The EU's top competition official vowed Thursday to fight on to make big companies pay more tax, after Brussels suffered a major legal defeat in a long-running tussle with Apple.

In a sign that the EU was not dissuaded from its scrutiny of big tech, Margrethe Vestager, the EU's competition commissioner, also announced a wide-ranging look into possible antitrust violations by connected gadgets like Apple's Siri or Amazon's Alexa.

The former Danish minister said the struggle against profit-shifting was a "marathon... on hilly ground" after the EU's second highest court threw out a landmark 2016 EU order that Apple pay Ireland 13 billion euros ($15 billion) in back taxes.

She said the European Commission, the EU's executive branch, would analyse the judgement before deciding whether to take the case to the European Court of Justice, but vowed to keep pushing for companies to pay "their fair share of tax".

"One thing is clear -- the fight against aggressive tax planning is a marathon. This is not a sprint. And this marathon, well, it does take place on very hilly ground," Vestager told reporters in Brussels.

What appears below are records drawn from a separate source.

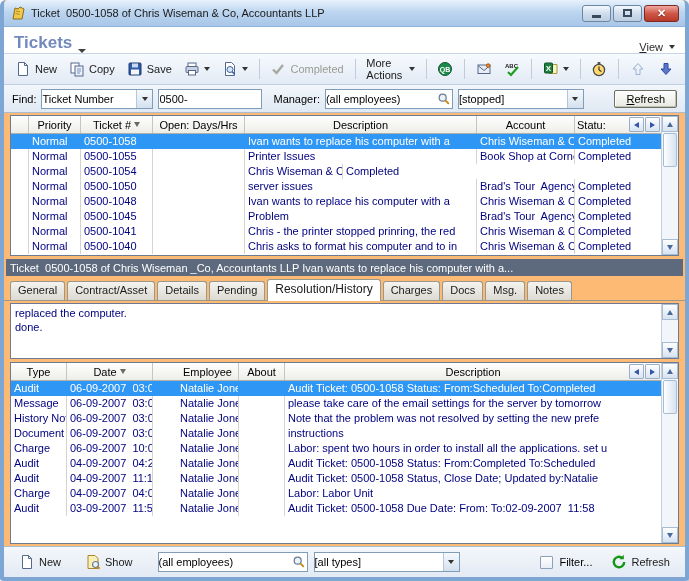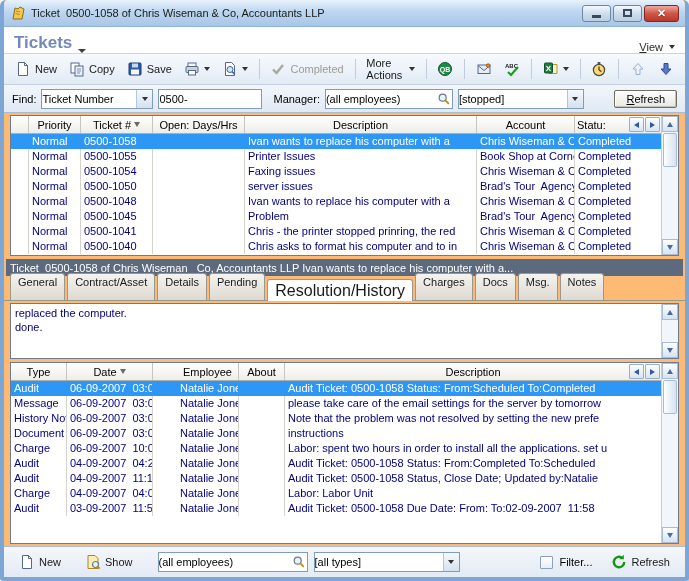--- a/index.html
+++ b/index.html
@@ -305,7 +305,6 @@
             <span class="cell tc-priority">Normal</span>
             <span class="cell tc-ticket">0500-1054</span>
             <span class="cell tc-open"></span>
-            <span class="cell tc-desc">Faxing issues</span>
             <span class="cell tc-account">Chris Wiseman &amp; Co, Acco</span>
             <span class="cell tc-status">Completed</span>
           </div>

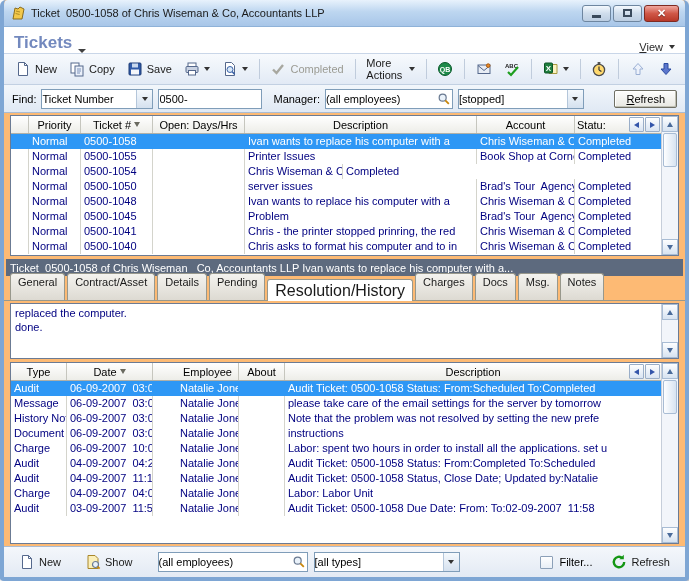--- a/index.html
+++ b/index.html
@@ -83,7 +83,7 @@
              display:flex; align-items:center; padding:0 4px; white-space:pre; overflow:hidden; }
   .tabstrip { height:23px; flex:0 0 23px; display:flex; align-items:flex-end; padding:0 6px; gap:2px;
               border-bottom:1px solid #98988C; margin-top:2px; }
-  .tab { height:27px; padding:2px 7px 0 7px; background:linear-gradient(#F4F3EF,#DDDAD2);
+  .tab { height:19px; padding:2px 7px 0 7px; background:linear-gradient(#F4F3EF,#DDDAD2);
          border:1px solid #98988C; border-bottom:none; border-radius:3px 3px 0 0; color:#1A1A1A; }
   .tab.active { height:22px; background:#fff; margin-bottom:-1px; font-size:16px; }
   

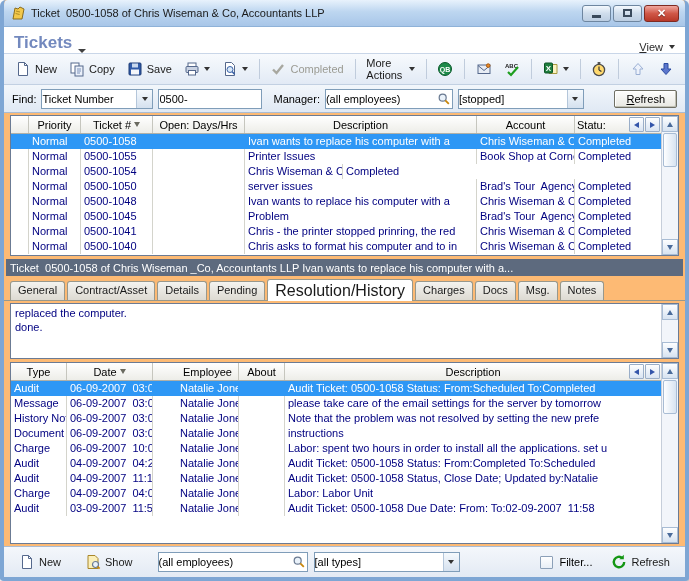--- a/index.html
+++ b/index.html
@@ -85,7 +85,7 @@
               border-bottom:1px solid #98988C; margin-top:2px; }
   .tab { height:19px; padding:2px 7px 0 7px; background:linear-gradient(#F4F3EF,#DDDAD2);
          border:1px solid #98988C; border-bottom:none; border-radius:3px 3px 0 0; color:#1A1A1A; }
-  .tab.active { height:22px; background:#fff; margin-bottom:-1px; font-size:16px; }
+  .tab.active { height:22px; background:#fff; margin-bottom:-1px; font-size:12px; }
   
   .resbox { height:56px; flex:0 0 56px; margin:2px 6px 0 6px; border:1px solid #6B7B94; background:#fff;
             display:flex; }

Ireland was accused of allowing the iPhone-maker to park revenue earned in Europe, Africa, the Middle East and India, sparing it almost any tax.

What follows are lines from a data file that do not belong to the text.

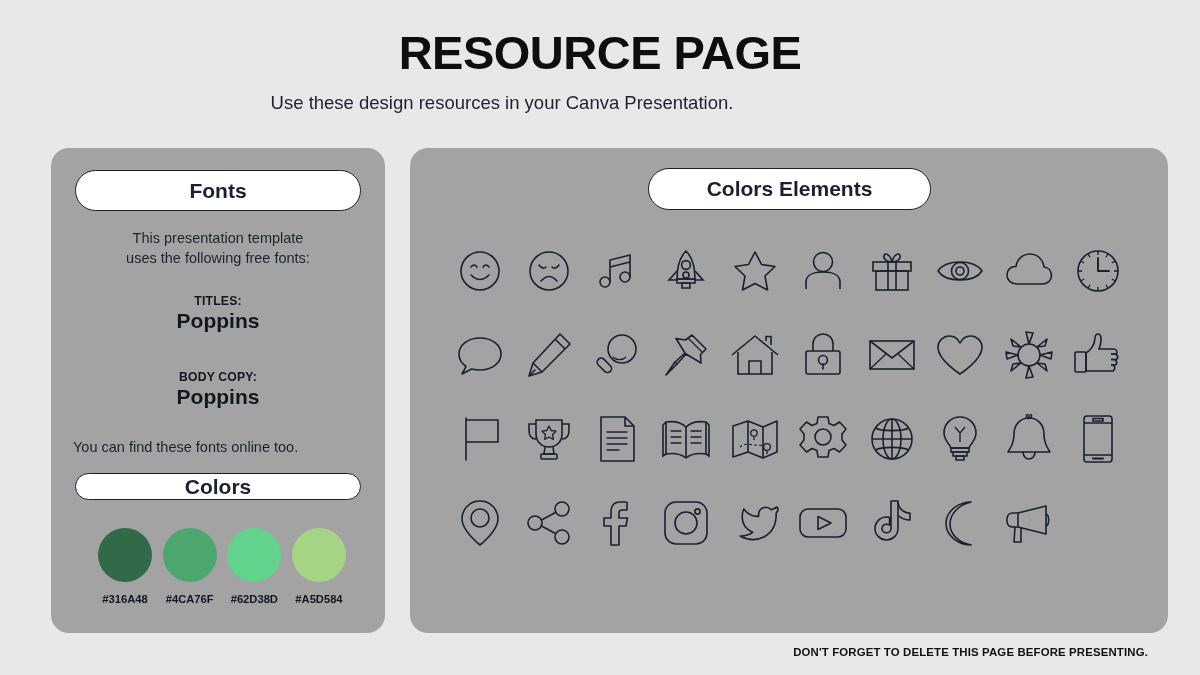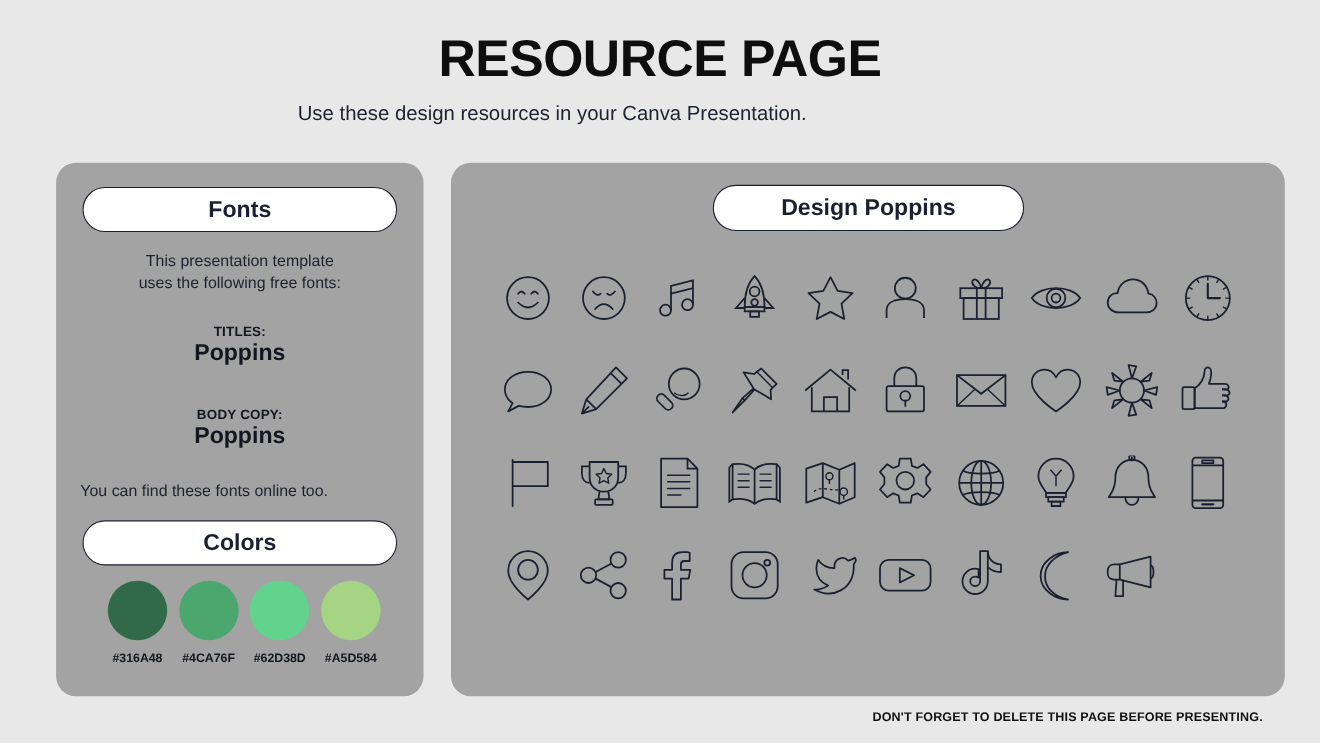--- a/index.html
+++ b/index.html
@@ -146,7 +146,7 @@
   <div class="card card-right">
 
     <div class="pill pill-elements">
-      <span>Design Poppins</span>
+      <span>Colors Elements</span>
     </div>
 
     <div class="icon-grid">

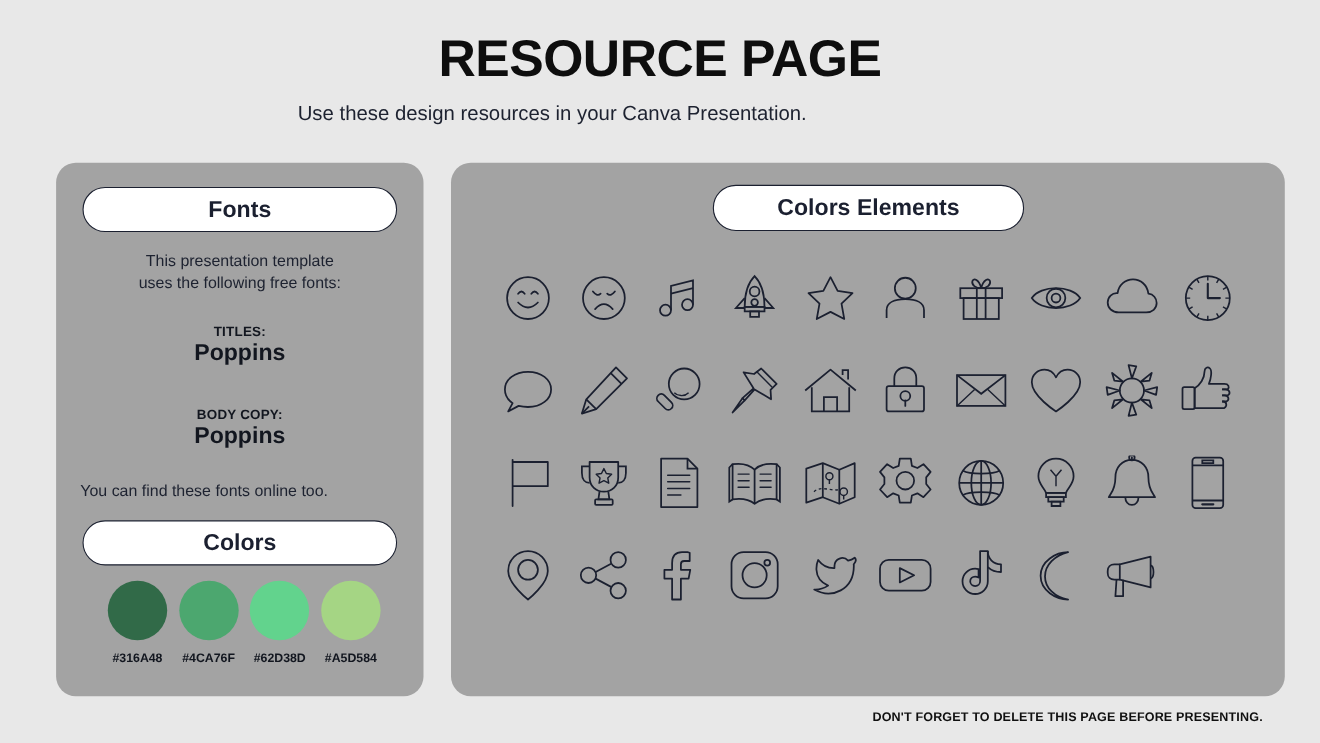--- a/index.html
+++ b/index.html
@@ -39,7 +39,7 @@
     font-weight: 700; color: #1b2030;
   }
   .pill-fonts  { position: absolute; left: 24px; top: 22px;  width: 286px; height: 41px; font-size: 21px; }
-  .pill-colors { position: absolute; left: 24px; top: 325px; width: 286px; height: 41px; font-size: 21px; }
+  .pill-colors { position: absolute; left: 24px; top: 325px; width: 286px; height: 27px; font-size: 21px; }
   .pill-elements { position: absolute; left: 238px; top: 20px; width: 283px; height: 42px; font-size: 21px; }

Brussels said this gave Apple an advantage over other companies, allowing it to avoid Irish taxes between 2003 and 2014 totalling around 13 billion euros, and argued it amounted to illegal "state aid" by Ireland.

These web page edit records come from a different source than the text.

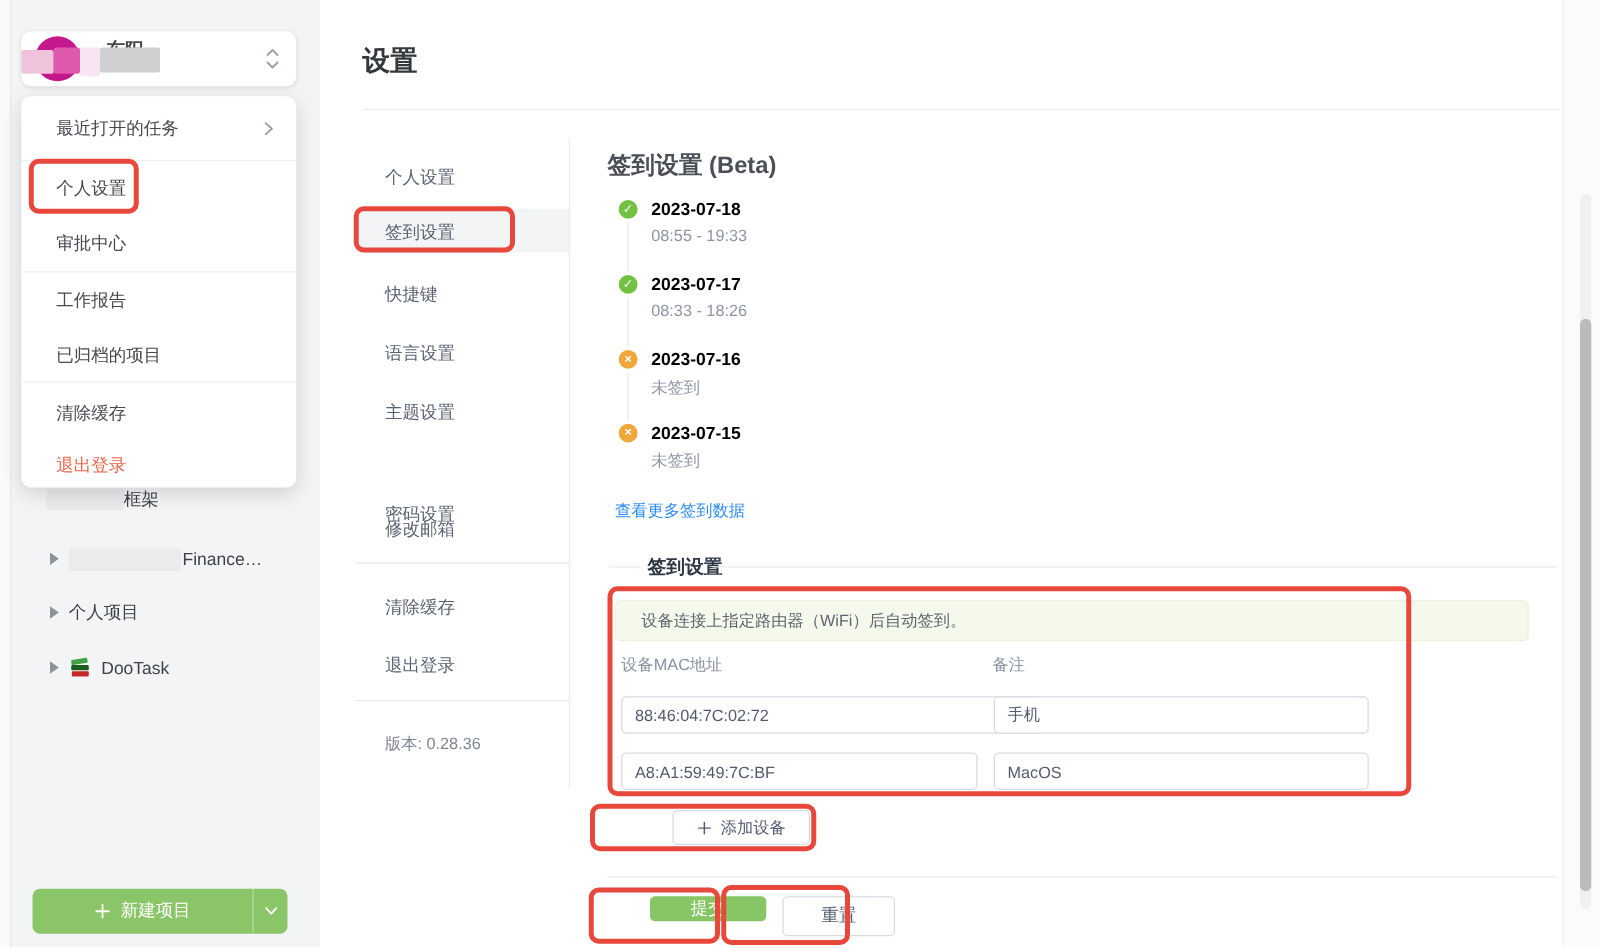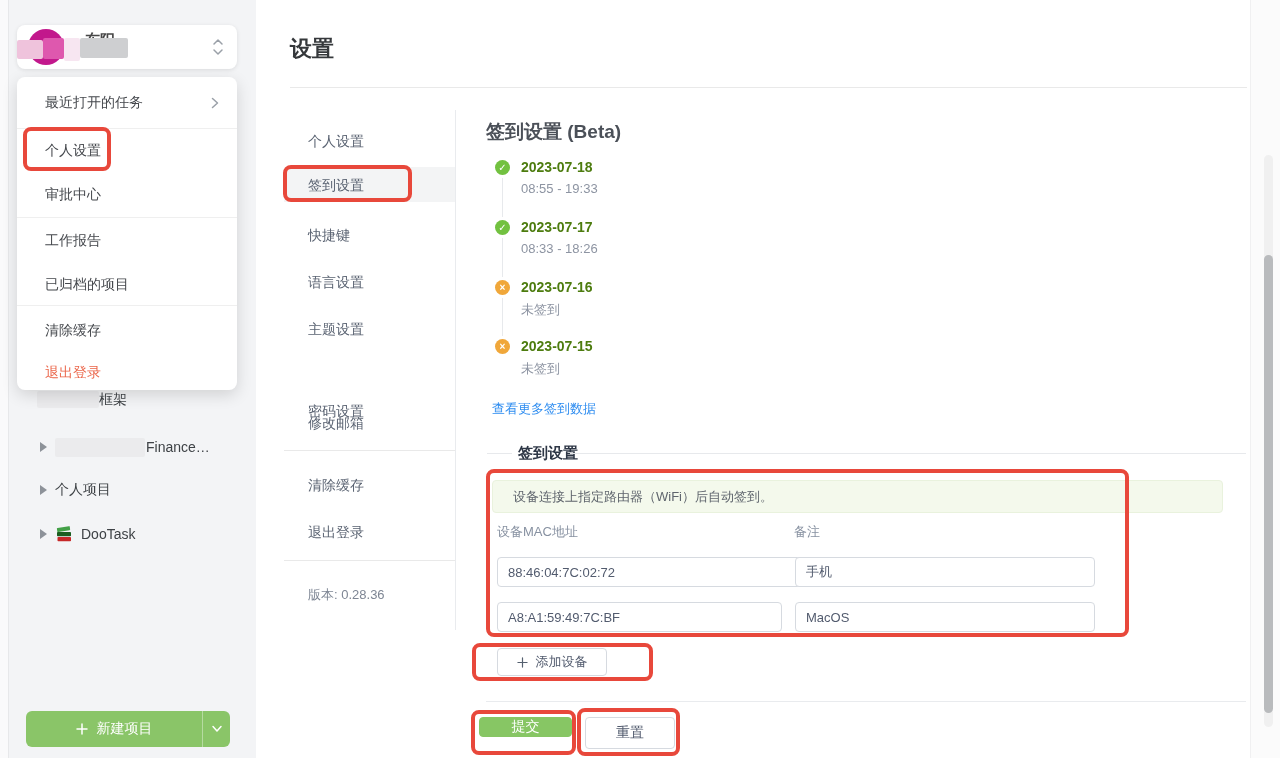--- a/index.html
+++ b/index.html
@@ -45,7 +45,7 @@
   .tl-dot{position:absolute;left:495px;width:15px;height:15px;border-radius:50%;color:#fff;font-size:10px;line-height:15px;text-align:center;font-weight:bold;}
   .tl-ok{background:#72c140;}
   .tl-miss{background:#f0a73a;}
-  .tl-date{position:absolute;left:521px;font-size:14px;font-weight:700;color:#4d7c0f;white-space:nowrap;}
+  .tl-date{position:absolute;left:521px;font-size:14px;font-weight:700;color:#000000;white-space:nowrap;}
   .tl-sub{position:absolute;left:521px;font-size:13px;color:#8d94a2;white-space:nowrap;}
   .tl-tail{position:absolute;left:502px;width:1px;background:#e7e9ec;}
 

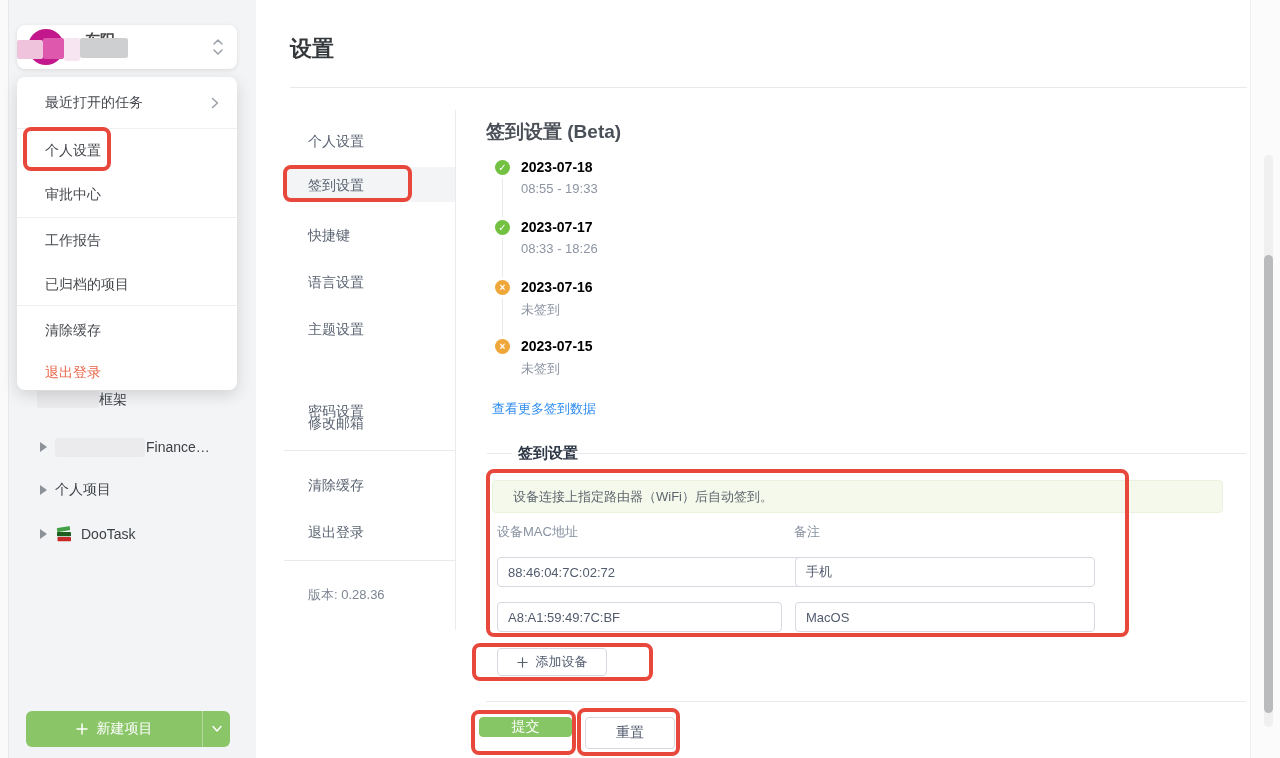--- a/index.html
+++ b/index.html
@@ -58,7 +58,7 @@
   .fld-label{position:absolute;top:523px;font-size:13px;color:#8791a1;}
   .inp{position:absolute;height:30px;box-sizing:border-box;border:1px solid #d6dae0;border-radius:4px;background:#fff;padding:0 10px;font-size:13px;color:#525b6e;font-family:inherit;outline:none;}
 
-  .btn{position:absolute;box-sizing:border-box;border-radius:4px;font-family:inherit;cursor:pointer;display:flex;align-items:center;justify-content:center;gap:8px;}
+  .btn{position:absolute;box-sizing:border-box;border-radius:4px;font-family:inherit;cursor:pointer;display:flex;align-items:center;justify-content:center;gap:8px;margin-left:41px;}
   .btn-default{background:#fff;border:1px solid #d6dae0;color:#525b6e;}
   .btn-primary{background:#87c664;border:1px solid #87c664;color:#fff;}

But the EU's Luxembourg-based general court said the commission "did not succeed in showing the requisite legal standard that there was an advantage".

EU competition commissioner Margrethe Vestager said the fight against profit-shifting by big tech was a "marathon... on hilly ground"
EU competition commissioner Margrethe Vestager said the fight against profit-shifting by big tech was a "marathon... on hilly ground" POOL / STEPHANIE LECOCQ

Vestager said that the coronavirus crisis meant public funds raised through taxation were more important than ever before.

"Our state aid enforcement work continues. If member states give certain multinational companies, tax advantages not available to their rivals, this harms fair competition in the European Union," she said.

"The goal is very simple: to ensure that all companies pay their fair share of tax. We need to put in place the right legislation to address loopholes to ensure transparency."

The EU is trying to come up with ways to recover more in taxes from digital giants where they do business, though this has been opposed by some European capitals.

Talks to come up with a new global tax system at the OECD have stalled due to opposition by the US.

Vestager made her comments as she announced that the EU would seek advice from hundreds of companies over whether voice assistants and other gadgets run by big giants pose a challenge to fair business.

The commissioner said she was concerned about the dominance of companies such as Amazon, Apple and Google in "Internet of Things" devices, which is understood to be the next major market for technology.

"The trouble is that competition in digital markets can be fragile," she said.

"When big companies abuse their power, they can very quickly push markets beyond the tipping point, where competition turns to monopoly," she warned.

Similar enquiries into other sectors have resulted in thorough investigations over monopolistic practices and led to big fines.